手の空いた剣士が慌てている間に、木の上からフィーネルが、射撃手シューターに襲いかかる。鋭い爪で、頭を鷲掴みにして、空へと連れて行った。


剣士は、射撃手シューターが突然、空に飛んでいってしまったのにさらに混乱して、まわりに剣を振り回し始めた。闇の中から突然攻撃してくる謎で頭が混乱しているのだろう。


フィーネルは、高く高く飛んでいき、暴れる射撃手シューターを運んでいくが、パッと足を開いて、射撃手シューターを捨てた。


「うわーーー!」と叫んで、落ちていく。暗闇でも把握できているからこそ、状況を把握できて、さらに恐怖を感じたまま、落下していった。

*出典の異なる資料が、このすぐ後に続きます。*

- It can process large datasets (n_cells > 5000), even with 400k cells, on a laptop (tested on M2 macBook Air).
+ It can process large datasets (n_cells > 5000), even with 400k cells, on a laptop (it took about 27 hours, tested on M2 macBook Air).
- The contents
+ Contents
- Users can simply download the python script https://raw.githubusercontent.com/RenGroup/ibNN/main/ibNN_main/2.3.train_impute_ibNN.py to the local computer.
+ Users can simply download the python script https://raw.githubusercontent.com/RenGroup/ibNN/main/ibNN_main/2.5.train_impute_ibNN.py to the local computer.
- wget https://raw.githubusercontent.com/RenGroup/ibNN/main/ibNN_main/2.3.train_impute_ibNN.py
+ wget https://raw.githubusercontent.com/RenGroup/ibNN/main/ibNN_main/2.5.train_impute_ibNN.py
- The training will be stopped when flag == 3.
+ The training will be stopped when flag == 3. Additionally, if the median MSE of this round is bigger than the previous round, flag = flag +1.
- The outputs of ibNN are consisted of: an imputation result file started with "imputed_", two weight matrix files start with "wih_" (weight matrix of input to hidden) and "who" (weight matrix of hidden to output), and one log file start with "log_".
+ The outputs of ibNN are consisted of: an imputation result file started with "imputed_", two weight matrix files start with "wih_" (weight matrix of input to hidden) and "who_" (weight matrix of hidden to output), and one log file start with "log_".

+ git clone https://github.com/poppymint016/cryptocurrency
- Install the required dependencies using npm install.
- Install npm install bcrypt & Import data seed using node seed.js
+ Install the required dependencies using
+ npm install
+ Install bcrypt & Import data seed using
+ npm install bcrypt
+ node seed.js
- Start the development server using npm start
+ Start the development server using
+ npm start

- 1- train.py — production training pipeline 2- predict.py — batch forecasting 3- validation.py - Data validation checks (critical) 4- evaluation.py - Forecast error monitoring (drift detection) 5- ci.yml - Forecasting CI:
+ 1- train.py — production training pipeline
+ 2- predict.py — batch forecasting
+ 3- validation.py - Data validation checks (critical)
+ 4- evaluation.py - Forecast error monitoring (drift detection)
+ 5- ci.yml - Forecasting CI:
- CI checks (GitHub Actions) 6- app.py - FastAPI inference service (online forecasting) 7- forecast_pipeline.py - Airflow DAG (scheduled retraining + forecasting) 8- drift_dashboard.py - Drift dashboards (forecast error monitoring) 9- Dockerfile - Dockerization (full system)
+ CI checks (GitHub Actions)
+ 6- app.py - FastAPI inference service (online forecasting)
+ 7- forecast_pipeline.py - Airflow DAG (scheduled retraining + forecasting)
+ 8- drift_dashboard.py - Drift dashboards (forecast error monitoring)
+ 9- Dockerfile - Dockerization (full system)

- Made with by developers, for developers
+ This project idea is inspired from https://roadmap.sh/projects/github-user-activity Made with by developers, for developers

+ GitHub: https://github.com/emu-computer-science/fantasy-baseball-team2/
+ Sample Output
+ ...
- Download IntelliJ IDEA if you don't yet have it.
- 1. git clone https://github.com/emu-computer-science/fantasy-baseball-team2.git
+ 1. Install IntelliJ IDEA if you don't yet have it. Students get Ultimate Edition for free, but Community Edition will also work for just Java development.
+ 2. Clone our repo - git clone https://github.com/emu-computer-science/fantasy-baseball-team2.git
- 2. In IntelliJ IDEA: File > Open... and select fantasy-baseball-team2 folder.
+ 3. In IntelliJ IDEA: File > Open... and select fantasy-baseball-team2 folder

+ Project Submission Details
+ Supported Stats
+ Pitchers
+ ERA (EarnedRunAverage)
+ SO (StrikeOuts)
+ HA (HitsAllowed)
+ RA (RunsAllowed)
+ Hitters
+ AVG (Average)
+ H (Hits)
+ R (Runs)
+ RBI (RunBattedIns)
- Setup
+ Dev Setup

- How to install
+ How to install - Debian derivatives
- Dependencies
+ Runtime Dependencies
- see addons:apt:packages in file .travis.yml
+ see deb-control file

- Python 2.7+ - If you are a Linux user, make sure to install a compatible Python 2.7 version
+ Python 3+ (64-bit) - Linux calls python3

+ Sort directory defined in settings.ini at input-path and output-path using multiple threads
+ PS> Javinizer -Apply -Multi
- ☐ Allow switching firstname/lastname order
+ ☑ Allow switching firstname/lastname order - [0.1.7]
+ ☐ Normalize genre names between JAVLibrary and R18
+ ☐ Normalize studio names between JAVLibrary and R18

フィーネルは、その落下していく射撃手シューターに、追いついて、足に噛みついていた蛇を捕まえて、離れた。手助けしてくれた蛇までは、見捨てられない。


タークは、ひとりの首を噛みちぎり、倒し、その顔を赤く染め上げたが、剣を振り回している剣士も倒さなければいけない。自分の身を守ろうとしかしない相手だけにすぐに攻撃できない。


リリスは、目をつぶって、森を感じる。


タークとは別の方向から、「ウオン!」という鳴き声を森の狼に鳴かさせた。

その別方向からの狼の鳴き声に驚いた剣士は、タークを後ろにして、振り回す剣を止めて、鳴いた方に剣を向けた。


その隙をタークは、見逃さなかった。後ろから剣士の首を狙って噛みついて、倒した。


この剣士は、リリスのことを少し情報を得てしまったのだから、生かしてはおけなかった。


だが、もうすぐ十数人の盗賊たちが、やって来る。これを相手をしたら、犠牲が出てしまうので、見られる前に、フィーネルに乗って、さらに森の中へと逃げていった。怪我をしたフィーネルには、頑張って着いてきてもらう。


森からの情報で、射撃手シューターが死んでいる地点から、リリスたちを追ってくる者はいなかった。


リリスは、傷ついたフィーネルの傷をリタのポーションで処置をして、包帯を巻いた。そして、リリスは、タークに乗って、森をぬけ、貧民地へと帰って行った。

傷ついたフィーネルは、もう一体が連れて帰って来た。